Les attaques de colons sont monnaie courante. « Ils s’en prennent aux enfants qui vont à l’école, ou viennent carrément se baigner dans nos sources, armés », décrit-il. Comme si cela ne suffisait pas, les colons de Betar Illit déchargent leurs déchets dans les champs des Palestiniens, et l’armée israélienne est omniprésente. « Des soldats sont là tous les jours, avec des drones ». Parfois, ils procèdent à des arrestations arbitraires, comme quand deux hommes de Wadi Fukin ont été arrêtés début juin. Parfois, ils démolissent des maisons : le frère d’Ibrahim Manasra a perdu la sienne en novembre dernier quand un bulldozer israélien l’a réduit en poussière. Il n’en reste que des gravats.

Comme la plupart des villages agricoles de Cisjordanie, l’immense majorité du territoire de Wadi Fukin est situé en zone C (61 % de la Cisjordanie) — entièrement sous contrôle militaire israélien. « Ils nous interdisent de construire des serres ou des puits sans permis, mais ne nous les accordent jamais. »

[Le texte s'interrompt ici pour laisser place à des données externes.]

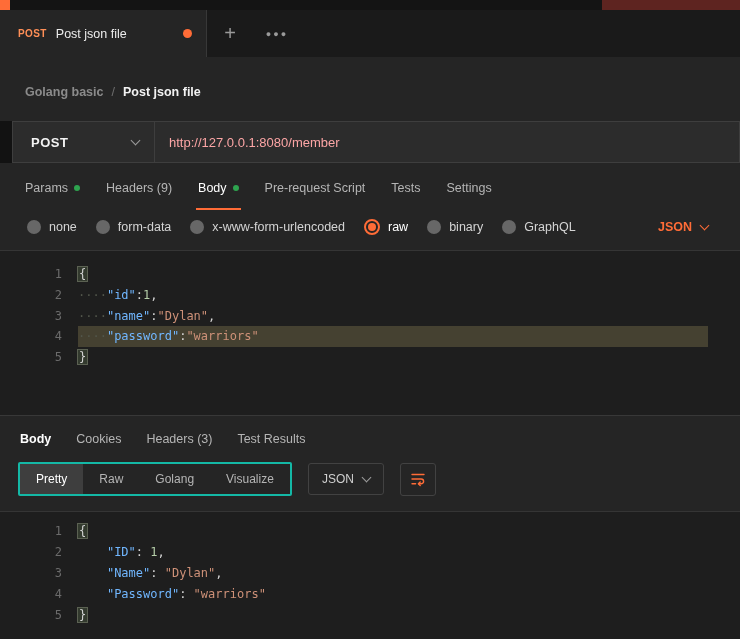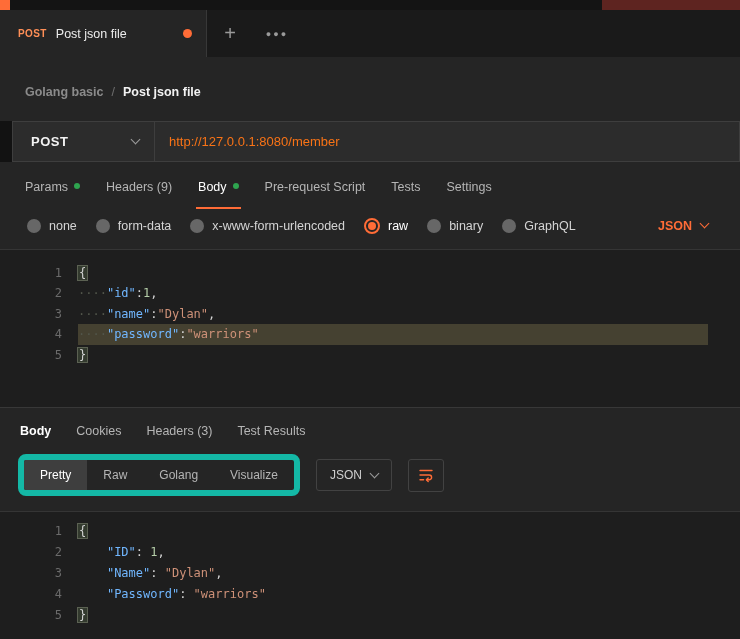--- a/index.html
+++ b/index.html
@@ -36,21 +36,21 @@
 
   
   .url-row { display:flex; height:44px; margin-top:2px; }
   .url-left-notch { width:12px; background:#121212; flex:none; }
   .url-bar { flex:1; display:flex; background:#2c2c2c; border:1px solid #3e3e3e; }
   .method-select { width:142px; flex:none; display:flex; align-items:center; padding:0 15px 0 18px; border-right:1px solid #3e3e3e; cursor:pointer; }
   .method-label { font-size:13px; font-weight:bold; color:#f3f3f3; letter-spacing:.5px; }
   .chev { display:inline-block; width:7px; height:7px; border-right:1.6px solid #9c9c9c; border-bottom:1.6px solid #9c9c9c; transform:rotate(45deg); margin-top:-4px; }
   .method-select .chev { margin-left:auto; }
   .chev-orange { border-color:#ff6c37; }
-  .url-input { flex:1; display:flex; align-items:center; padding:0 14px; font-size:13px; color:#f97316; cursor:text; }
+  .url-input { flex:1; display:flex; align-items:center; padding:0 14px; font-size:13px; color:#fca5a5; cursor:text; }
 
   
   .req-tabs { display:flex; align-items:flex-end; gap:26px; padding:18px 4px 0 25px; font-size:12.5px; color:#b5b5b5; }
   .req-tab { position:relative; display:flex; align-items:center; gap:6px; padding-bottom:15px; cursor:pointer; }
   .req-tab.active { color:#ffffff; }
   .req-tab.active::after { content:""; position:absolute; left:-2px; right:-2px; bottom:0; height:2px; background:#ff6c37; }
   .dot-green { width:6px; height:6px; background:#2ea44f; border-radius:50%; flex:none; margin-top:-1px; }
 
   
   .mode-row { display:flex; align-items:center; gap:19px; padding:9px 0 15px 27px; font-size:12.5px; }
@@ -79,21 +79,21 @@
   .tok-str { color:#ce9178; }
   .tok-p { color:#d4d4d4; }
   .tok-brace { color:#d4d4d4; background:#333a2e; outline:1px solid #5b6152; padding:0 1px; }
 
   
   .resp-tabs { display:flex; align-items:center; gap:25px; padding:16px 0 14px 20px; font-size:12.5px; color:#b5b5b5; border-top:1px solid #383838; }
   .resp-tab { cursor:pointer; }
   .resp-tab.active { color:#ffffff; font-weight:bold; }
 
   .resp-toolbar { display:flex; align-items:center; gap:16px; padding:2px 0 15px 18px; }
-  .view-group { display:flex; border:6px solid #14b8a6; border-radius:8px; overflow:hidden; }
+  .view-group { display:flex; border:2px solid #14b8a6; border-radius:2px; overflow:hidden; }
   .view-btn { padding:8px 16px; font-size:12px; color:#b5b5b5; cursor:pointer; }
   .view-btn.active { background:#3e3e3e; color:#ffffff; }
   .resp-lang { display:flex; align-items:center; gap:9px; border:1px solid #424242; border-radius:3px; padding:8px 13px; font-size:12px; color:#cfcfcf; cursor:pointer; }
   .wrap-btn { border:1px solid #424242; border-radius:3px; width:36px; height:33px; display:flex; align-items:center; justify-content:center; cursor:pointer; }
 
   .main-col { display:flex; flex-direction:column; height:582px; }
 </style>
 </head>
 <body>
 

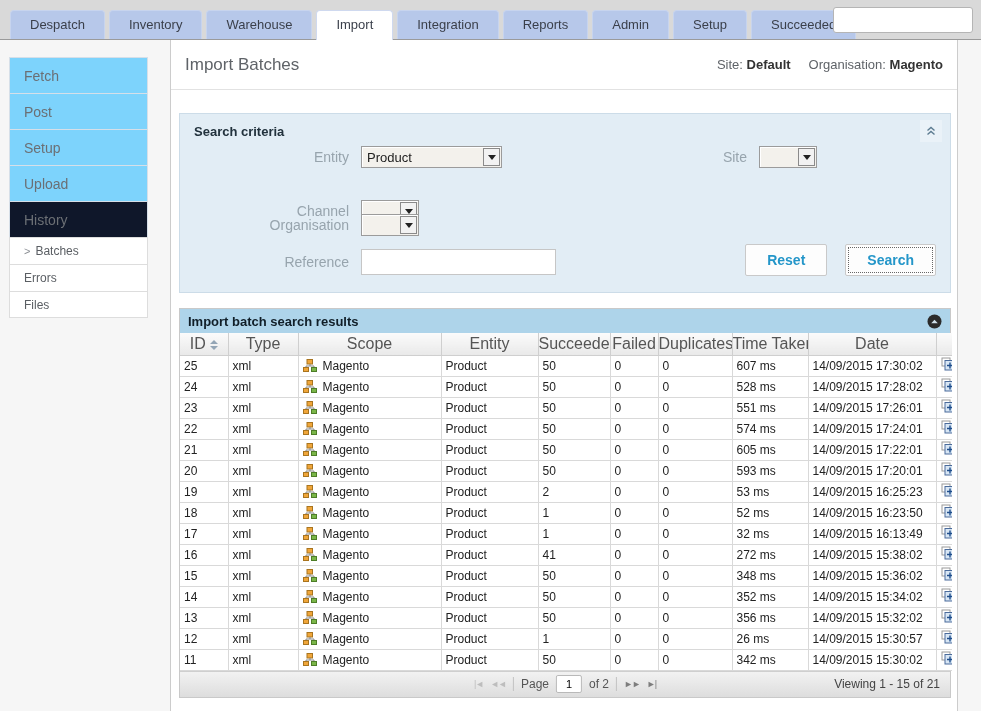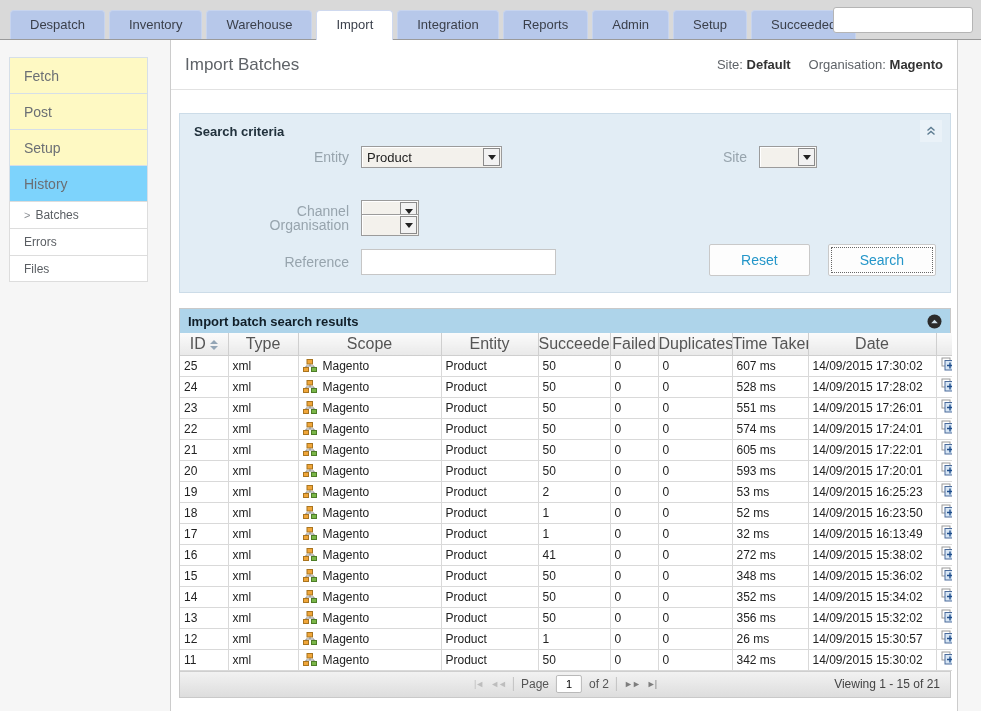--- a/index.html
+++ b/index.html
@@ -11,23 +11,23 @@
   .tab { background:#b7c8ea; border:1px solid #c7d4ee; border-bottom:none; border-radius:4px 4px 0 0;
          padding:6px 19px 7px; font-size:13px; color:#3a3f4a; cursor:pointer; }
   .tab.active { background:#ffffff; border-color:#cfd9ef; position:relative; top:1px; padding-bottom:8px; }
   .gsearch { position:absolute; right:8px; top:7px; width:140px; height:26px; background:#fff;
              border:1px solid #b5b5b5; border-radius:3px; display:flex; align-items:center; }
   .gsearch input { flex:1; border:none; outline:none; height:20px; font-size:12px; padding:0 4px; background:transparent; }
   .gsearch svg { margin-right:4px; }
 
   
   .sidebar { position:absolute; left:9px; top:57px; width:139px; }
-  .side-item { height:36px; background:#fef9c3; border:1px solid #d6dfe8; border-bottom:none;
+  .side-item { height:36px; background:#7dd3fc; border:1px solid #d6dfe8; border-bottom:none;
                display:flex; align-items:center; padding-left:14px; font-size:14px; color:#6b6f74; cursor:pointer; }
-  .side-item.active { background:#7dd3fc;text-align:right; }
+  .side-item.active { background:#0f172a;text-align:right; }
   .side-sub { height:27px; background:#ffffff; border:1px solid #dddddd; border-bottom:none;
               display:flex; align-items:center; padding-left:14px; font-size:12px; color:#5a5e63; cursor:pointer; }
   .side-sub .chev { color:#8a8e93; margin-right:5px; font-size:11px; }
   .side-sub.pad { }
   .sidebar > :last-child { border-bottom:1px solid #dddddd; }
 
   
   .content { position:absolute; left:170px; top:40px; width:788px; height:671px; background:#ffffff;
              border-left:1px solid #cccccc; border-right:1px solid #cccccc; }
   .page-head { height:50px; border-bottom:1px solid #e2e2e2; display:flex; align-items:center; padding:0 14px; }
@@ -44,22 +44,22 @@
   .frow { position:absolute; display:flex; align-items:center; }
   .flabel { font-size:14px; color:#97a4ad; text-align:right; display:inline-block; }
   .combo { height:22px; background:#f3f1ec; border:1px solid #9b9b9b; box-shadow:inset 1px 1px 0 #ffffff;
            display:flex; align-items:center; font-size:13px; color:#222; cursor:pointer; }
   .combo .val { flex:1; padding:0 5px; overflow:hidden; white-space:nowrap; }
   .combo .arrow-box { width:17px; height:18px; margin-right:1px; background:#f2f2f2; border:1px solid #8a8a8a;
                       display:flex; align-items:center; justify-content:center; }
   .combo .arrow-box::after { content:""; border:4px solid transparent; border-top:5px solid #222; margin-top:4px; }
   .txtinput { height:26px; background:#fff; border:1px solid #c6c6c6; font-size:13px; padding:0 5px; color:#333; width:195px; }
   .btnrow { position:absolute; right:14px; bottom:16px; display:flex; gap:18px; }
-  .cbtn { background:#fdfdfd; border:1px solid #c9c9c9; border-radius:2px; color:#2496c9; font-weight:normal;
-          font-size:14px; padding:7px 31px; cursor:pointer; font-family:"Liberation Sans",sans-serif; }
+  .cbtn { background:#fdfdfd; border:1px solid #c9c9c9; border-radius:2px; color:#2496c9; font-weight:bold;
+          font-size:14px; padding:7px 21px; cursor:pointer; font-family:"Liberation Sans",sans-serif; }
   .cbtn.focus { outline:1px dotted #666; outline-offset:-4px; }
 
   
   .results { position:absolute; left:8px; top:268px; width:772px; background:#ffffff; border:1px solid #c9c9c9; }
   .results-head { height:24px; background:#aed4ea; display:flex; align-items:center; padding:0 8px; }
   .results-title { font-size:13px; font-weight:bold; color:#101e28;text-align:center; }
   .results-collapse { margin-left:auto; cursor:pointer; display:flex; }
 
   table.grid { width:100%; border-collapse:collapse; table-layout:fixed; }
   table.grid th { background:linear-gradient(#fbfbfb,#e9e9e9); border:1px solid #cfcfcf; border-top:none;
@@ -106,20 +106,21 @@
       <circle cx="6.5" cy="6.5" r="4.2" fill="none" stroke="#a39a72" stroke-width="1.6"></circle>
       <line x1="9.8" y1="9.8" x2="13.6" y2="13.6" stroke="#6e5f45" stroke-width="1.8"></line>
     </svg>
   </div>
 </div>
 
 <div class="sidebar">
   <div class="side-item">Fetch</div>
   <div class="side-item">Post</div>
   <div class="side-item">Setup</div>
+  <div class="side-item">Upload</div>
   <div class="side-item active">History</div>
   <div class="side-sub">
     <span class="chev">&gt;</span>
     <span>Batches</span>
   </div>
   <div class="side-sub pad">
     <span>Errors</span>
   </div>
   <div class="side-sub pad">
     <span>Files</span>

Une route de contournement, réservée aux Palestiniens, passe en dessous d’une colonie israélienne près de Jérusalem. © Philippe Pernot / Reporterre
« À Burin, les attaques sont quotidiennes, et pas juste depuis la guerre : nous sommes sous siège depuis 1982 », explique Ghassan al-Najjar, jeune agriculteur et activiste du village. Le calvaire a commencé quand des colons ont fondé la colonie de Yitzhar, sur une colline en face de Burin. Deux autres colonies et des dizaines d’avant-postes ont suivi, encerclant le village.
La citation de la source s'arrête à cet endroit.